# [WHAT YOU SHOULD DO]
The result should be an exact copy of the lines from the one with "shipping: 43.73 -> 0.00" through the last line of the data below, both included.
START SOURCE INFORMATION
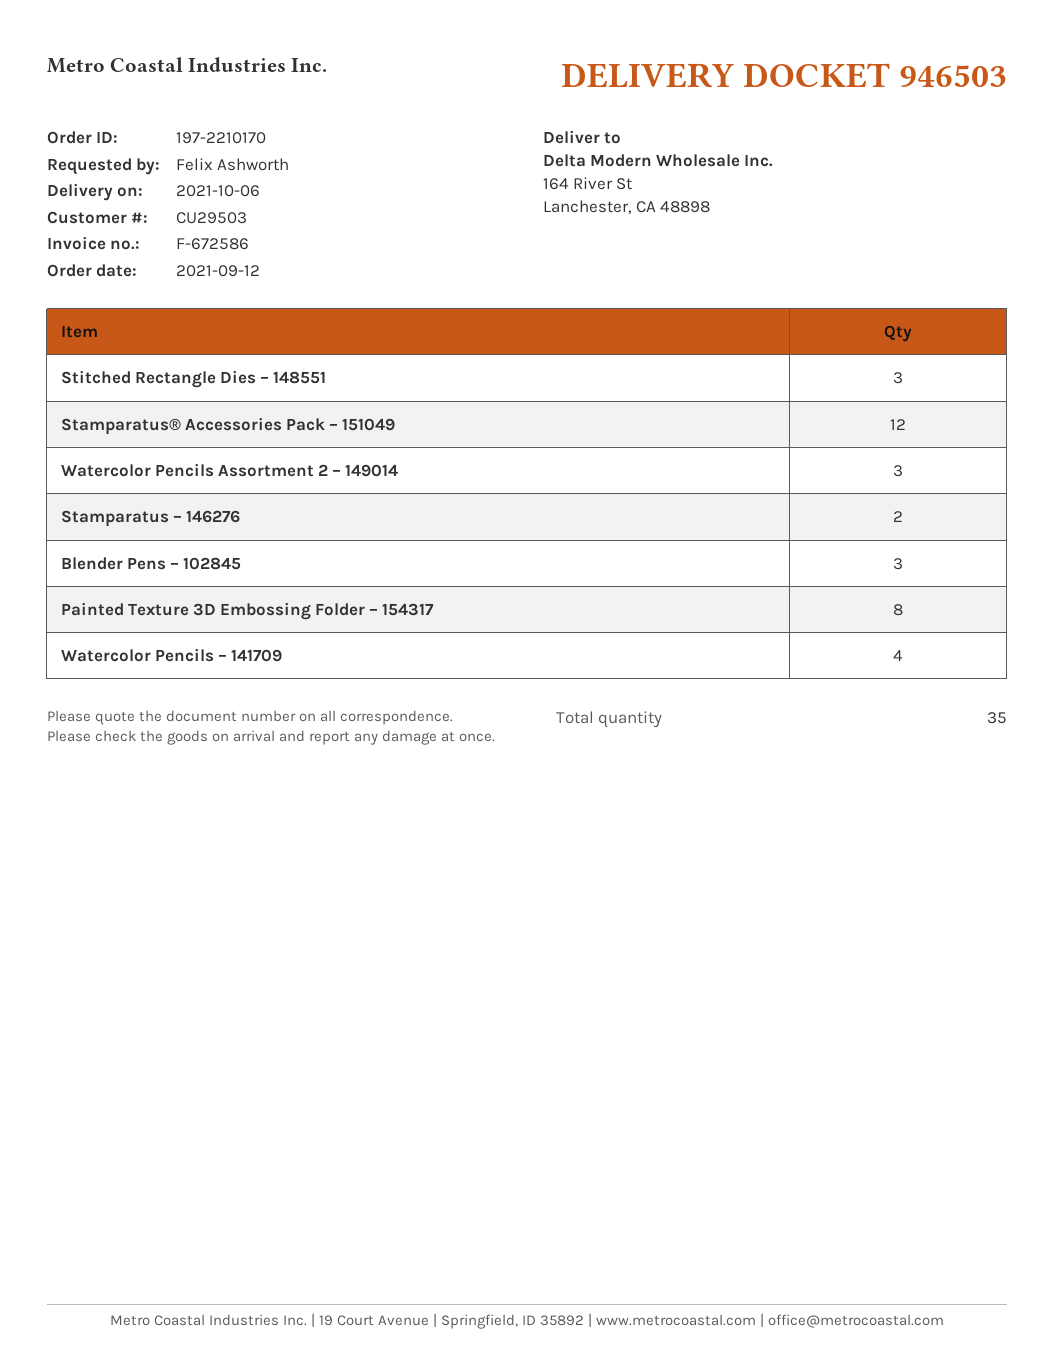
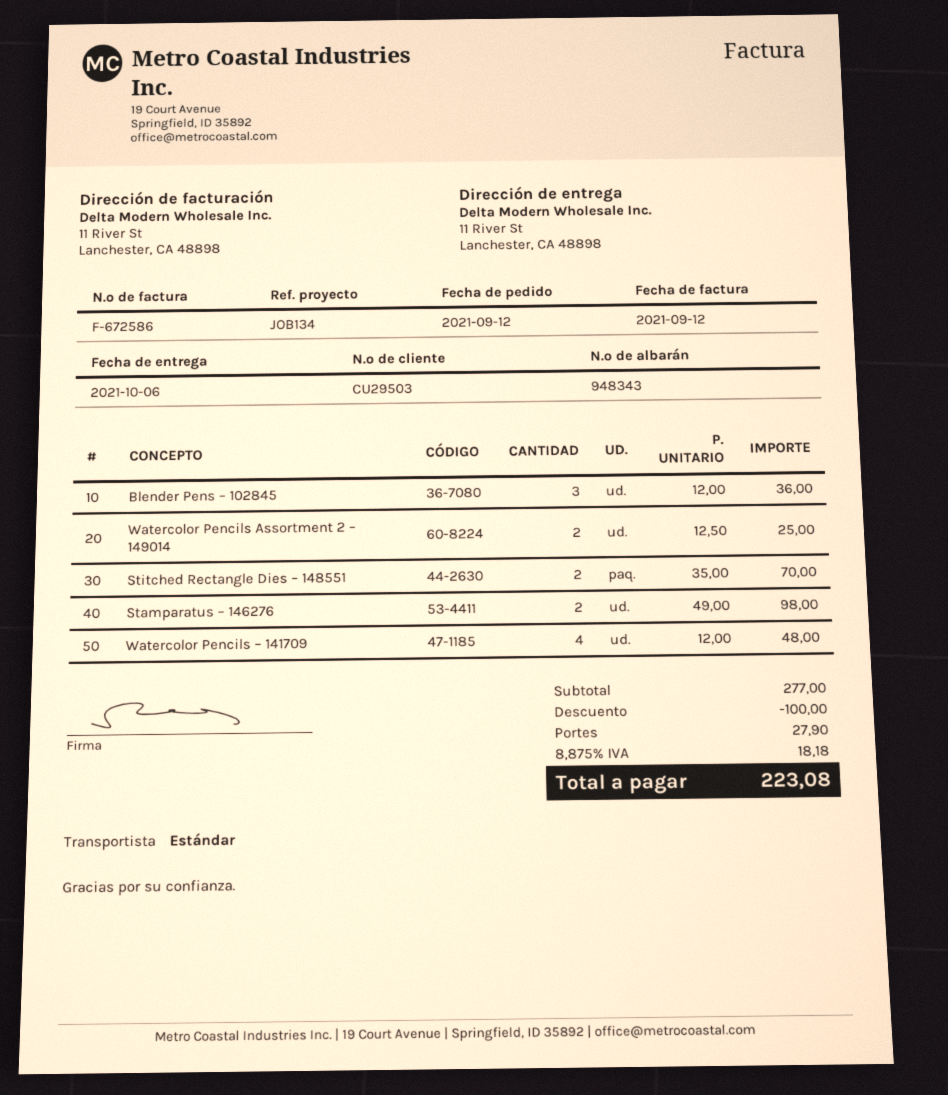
delivery note number: 946503 -> 948343
ship to: 164 River St, Lanchester, CA 48898 -> 11 River St, Lanchester, CA 48898
Stitched Rectangle Dies – 148551: 3 -> 2
Stamparatus® Accessories Pack – 151049: 12 -> none
Watercolor Pencils Assortment 2 – 149014: 3 -> 2
Painted Texture 3D Embossing Folder – 154317: 8 -> none

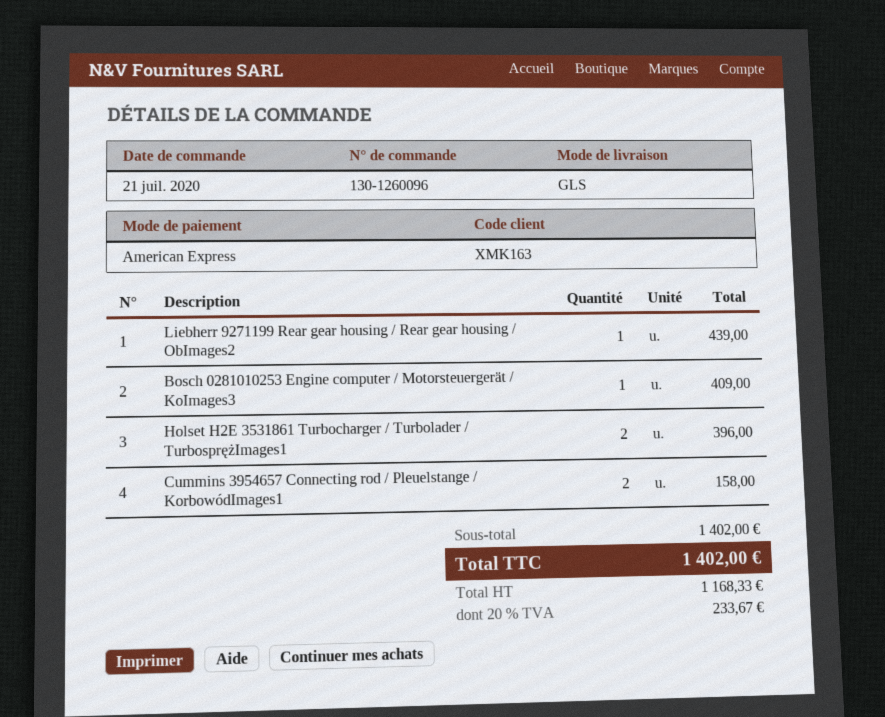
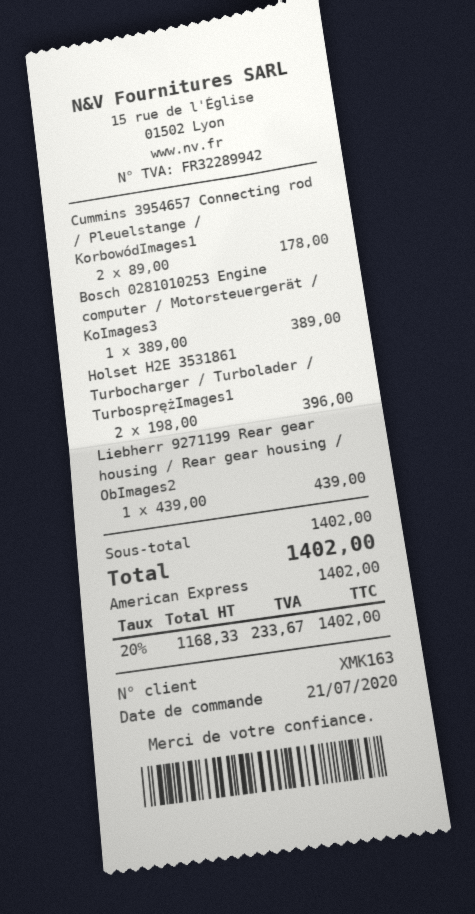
Bosch 0281010253 Engine computer / Motorsteuergerät / KoImages3: 1 for 409.00 -> 1 for 389.00
Cummins 3954657 Connecting rod / Pleuelstange / KorbowódImages1: 2 for 158.00 -> 2 for 178.00

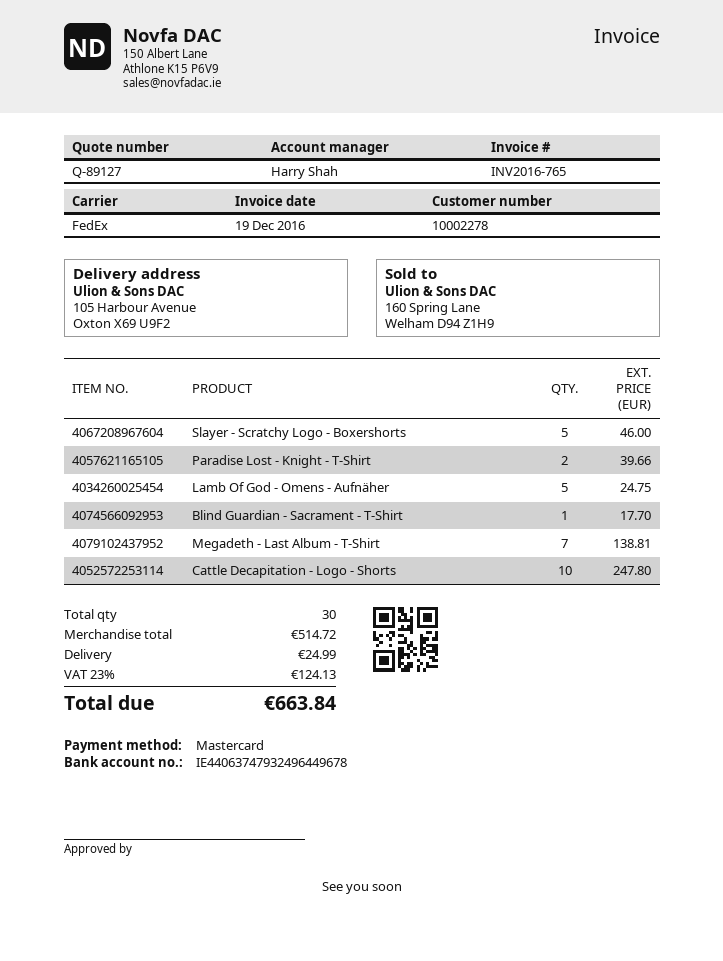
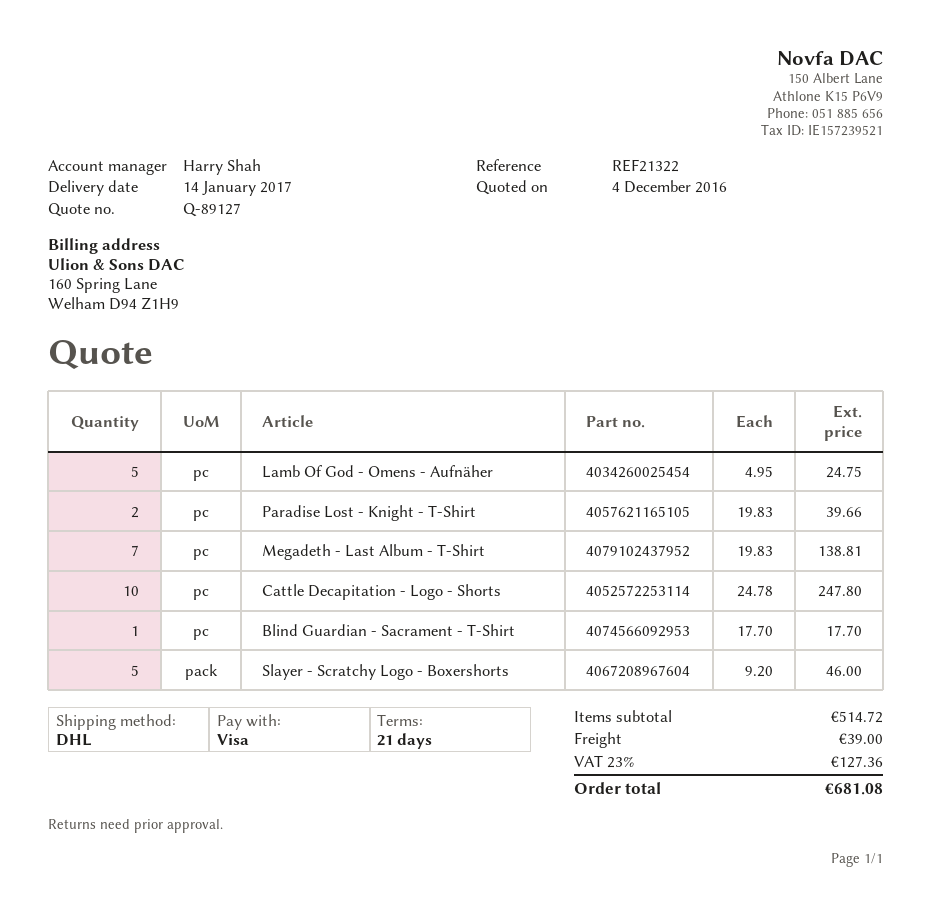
payment method: Mastercard -> Visa
shipping method: FedEx -> DHL
shipping: 24.99 -> 39.00
tax: 23% = 124.13 -> 23% = 127.36
total: 663.84 -> 681.08

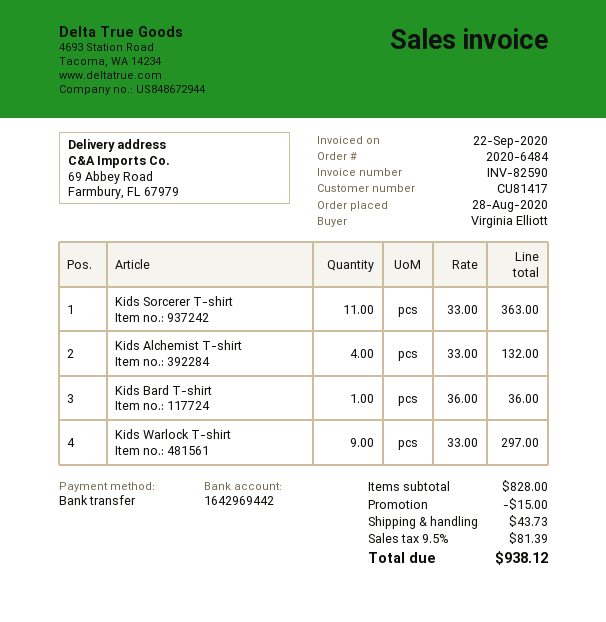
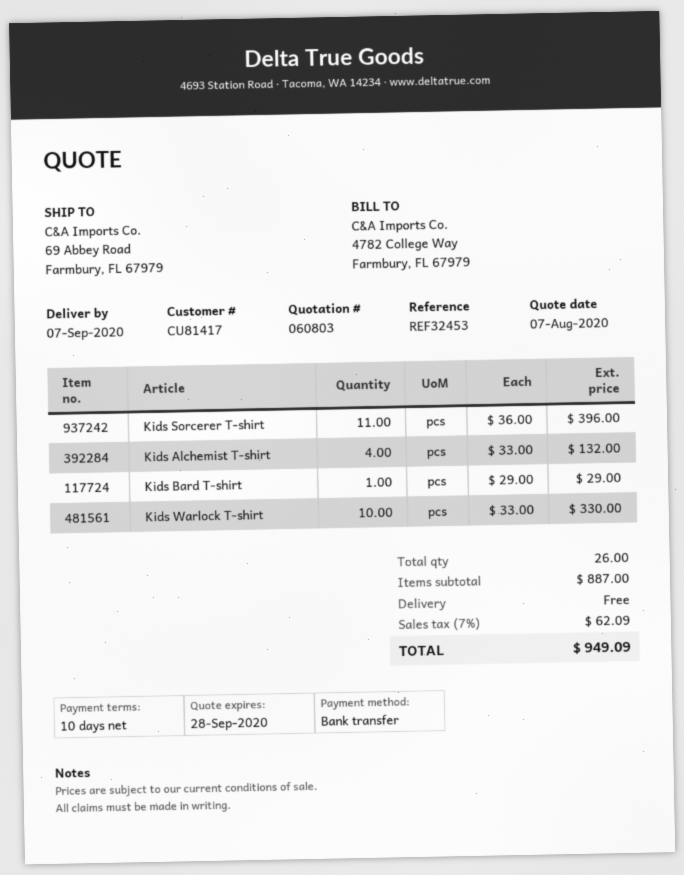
Kids Sorcerer T-shirt: 11 x 33.00 = 363.00 -> 11 x 36.00 = 396.00
Kids Bard T-shirt: 1 x 36.00 = 36.00 -> 1 x 29.00 = 29.00
Kids Warlock T-shirt: 9 x 33.00 = 297.00 -> 10 x 33.00 = 330.00
subtotal: 828.00 -> 887.00
discount: 15.00 -> none
shipping: 43.73 -> 0.00
tax: 9.5% = 81.39 -> 7% = 62.09
total: 938.12 -> 949.09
END SOURCE INFORMATION
# [OUTPUT BELOW]
shipping: 43.73 -> 0.00
tax: 9.5% = 81.39 -> 7% = 62.09
total: 938.12 -> 949.09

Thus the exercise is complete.